Enter Duchess, Antonio, Children, Cariola, and Servants.
Duch. Banished Ancona!
Ant. Yes, you see what power
Lightens in great men's breath.
Duch. Is all our train
Shrunk to this poor remainder?
Ant. These poor men,
Which have got little in your service, vow
To take your fortune: but your wiser buntings,
Now they are fledged, are gone.
Duch. They have done wisely.
This puts me in mind of death: physicians thus,
With their hands full of money, use to give o'er
Their patients.
Ant. Right the fashion of the world:
From decayed fortunes every flatterer shrinks;
Men cease to build where the foundation sinks.
Duch. I had a very strange dream to-night.
Ant. What was't?
Duch. Methought I wore my coronet of state,
And on a sudden all the diamonds
Were changed to pearls.
Ant. My interpretation
Is, you'll weep shortly; for to me the pearls
Do signify your tears.
Duch.
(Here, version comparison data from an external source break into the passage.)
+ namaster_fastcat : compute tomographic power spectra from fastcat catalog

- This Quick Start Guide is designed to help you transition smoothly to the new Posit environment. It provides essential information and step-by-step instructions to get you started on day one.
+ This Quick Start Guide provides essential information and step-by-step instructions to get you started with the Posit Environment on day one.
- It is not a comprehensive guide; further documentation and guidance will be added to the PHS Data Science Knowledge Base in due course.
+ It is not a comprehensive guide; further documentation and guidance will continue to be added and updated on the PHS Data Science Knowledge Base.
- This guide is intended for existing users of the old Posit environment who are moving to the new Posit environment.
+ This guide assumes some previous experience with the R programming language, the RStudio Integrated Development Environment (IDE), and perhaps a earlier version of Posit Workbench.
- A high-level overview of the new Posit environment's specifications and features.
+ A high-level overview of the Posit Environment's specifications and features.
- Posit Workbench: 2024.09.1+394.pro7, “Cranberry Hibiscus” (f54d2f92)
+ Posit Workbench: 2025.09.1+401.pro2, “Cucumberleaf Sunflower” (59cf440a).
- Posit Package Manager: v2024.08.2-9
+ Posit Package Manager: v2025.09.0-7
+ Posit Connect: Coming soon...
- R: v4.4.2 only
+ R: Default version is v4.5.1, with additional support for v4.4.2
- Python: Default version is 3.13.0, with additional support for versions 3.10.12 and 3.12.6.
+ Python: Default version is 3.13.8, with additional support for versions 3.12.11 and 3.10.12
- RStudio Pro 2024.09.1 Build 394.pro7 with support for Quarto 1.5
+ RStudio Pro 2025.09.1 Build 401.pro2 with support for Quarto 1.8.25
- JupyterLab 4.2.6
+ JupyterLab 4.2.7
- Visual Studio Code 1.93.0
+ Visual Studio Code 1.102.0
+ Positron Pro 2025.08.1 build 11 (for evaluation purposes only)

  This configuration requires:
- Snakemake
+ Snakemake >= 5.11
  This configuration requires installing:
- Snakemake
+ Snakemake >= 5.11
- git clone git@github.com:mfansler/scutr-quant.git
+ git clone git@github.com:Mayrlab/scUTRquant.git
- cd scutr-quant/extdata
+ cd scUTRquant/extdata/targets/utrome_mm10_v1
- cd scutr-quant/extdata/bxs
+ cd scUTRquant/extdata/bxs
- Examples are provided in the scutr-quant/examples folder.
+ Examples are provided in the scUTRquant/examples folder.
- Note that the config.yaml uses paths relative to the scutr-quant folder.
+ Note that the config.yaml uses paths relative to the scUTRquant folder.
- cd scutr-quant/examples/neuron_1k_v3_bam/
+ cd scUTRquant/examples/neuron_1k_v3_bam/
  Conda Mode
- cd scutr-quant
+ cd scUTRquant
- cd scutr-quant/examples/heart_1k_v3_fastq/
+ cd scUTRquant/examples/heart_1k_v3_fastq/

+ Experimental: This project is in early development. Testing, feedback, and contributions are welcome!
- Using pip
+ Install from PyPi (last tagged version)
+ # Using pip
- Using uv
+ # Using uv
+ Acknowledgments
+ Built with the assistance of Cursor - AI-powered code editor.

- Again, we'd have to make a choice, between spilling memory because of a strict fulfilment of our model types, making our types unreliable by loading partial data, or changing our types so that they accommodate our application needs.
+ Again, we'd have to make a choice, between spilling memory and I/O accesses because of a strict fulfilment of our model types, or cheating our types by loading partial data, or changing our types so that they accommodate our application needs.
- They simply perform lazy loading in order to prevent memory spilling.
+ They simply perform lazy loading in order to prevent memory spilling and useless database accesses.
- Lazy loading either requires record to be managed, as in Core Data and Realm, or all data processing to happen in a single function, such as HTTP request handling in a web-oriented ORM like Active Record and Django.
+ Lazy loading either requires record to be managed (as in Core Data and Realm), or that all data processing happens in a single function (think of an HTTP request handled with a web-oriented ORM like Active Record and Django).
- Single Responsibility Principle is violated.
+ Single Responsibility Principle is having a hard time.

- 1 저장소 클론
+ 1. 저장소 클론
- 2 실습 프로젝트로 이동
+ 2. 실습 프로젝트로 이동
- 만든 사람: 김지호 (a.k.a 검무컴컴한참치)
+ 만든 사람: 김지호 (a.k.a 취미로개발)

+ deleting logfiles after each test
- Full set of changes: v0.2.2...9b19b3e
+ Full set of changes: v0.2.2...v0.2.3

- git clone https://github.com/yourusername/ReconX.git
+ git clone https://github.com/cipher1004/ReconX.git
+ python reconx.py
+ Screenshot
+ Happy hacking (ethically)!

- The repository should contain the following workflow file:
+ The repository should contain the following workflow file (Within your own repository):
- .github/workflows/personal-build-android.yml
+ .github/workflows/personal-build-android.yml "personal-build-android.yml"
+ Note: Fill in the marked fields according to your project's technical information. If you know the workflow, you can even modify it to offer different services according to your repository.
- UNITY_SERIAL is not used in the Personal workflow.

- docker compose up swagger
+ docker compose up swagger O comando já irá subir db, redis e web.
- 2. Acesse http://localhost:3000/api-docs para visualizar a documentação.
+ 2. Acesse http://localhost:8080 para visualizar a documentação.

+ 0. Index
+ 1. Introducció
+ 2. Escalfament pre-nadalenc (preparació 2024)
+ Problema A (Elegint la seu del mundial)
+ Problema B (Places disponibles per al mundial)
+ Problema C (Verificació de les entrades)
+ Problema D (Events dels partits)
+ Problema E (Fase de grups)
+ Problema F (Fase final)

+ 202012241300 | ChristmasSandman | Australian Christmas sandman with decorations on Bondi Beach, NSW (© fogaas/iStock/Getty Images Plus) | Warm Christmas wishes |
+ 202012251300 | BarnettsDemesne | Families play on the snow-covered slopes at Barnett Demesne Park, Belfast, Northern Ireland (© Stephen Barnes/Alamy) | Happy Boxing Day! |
The birds that live i' the field
On the wild benefit of nature live
Happier than we; for they may choose their mates,
And carol their sweet pleasures to the spring.
Enter Bosola with a letter.
Bos. You are happily o'erta'en.
Duch. From my brother?
Bos. Yes, from the Lord Ferdinand your brother
All love and safety.
Duch. Thou dost blanch mischief,
Wouldst make it white. See, see, like to calm weather
At sea before a tempest, false hearts speak fair
To those they intend most mischief. [Reads.
"Send Antonio to me; I want his head in a business."
A politic equivocation!
He doth not want your counsel, but your head;
That is, he cannot sleep till you be dead.
And here's another pitfall that's strewed o'er
With roses; mark it, 'tis a cunning one: [Reads.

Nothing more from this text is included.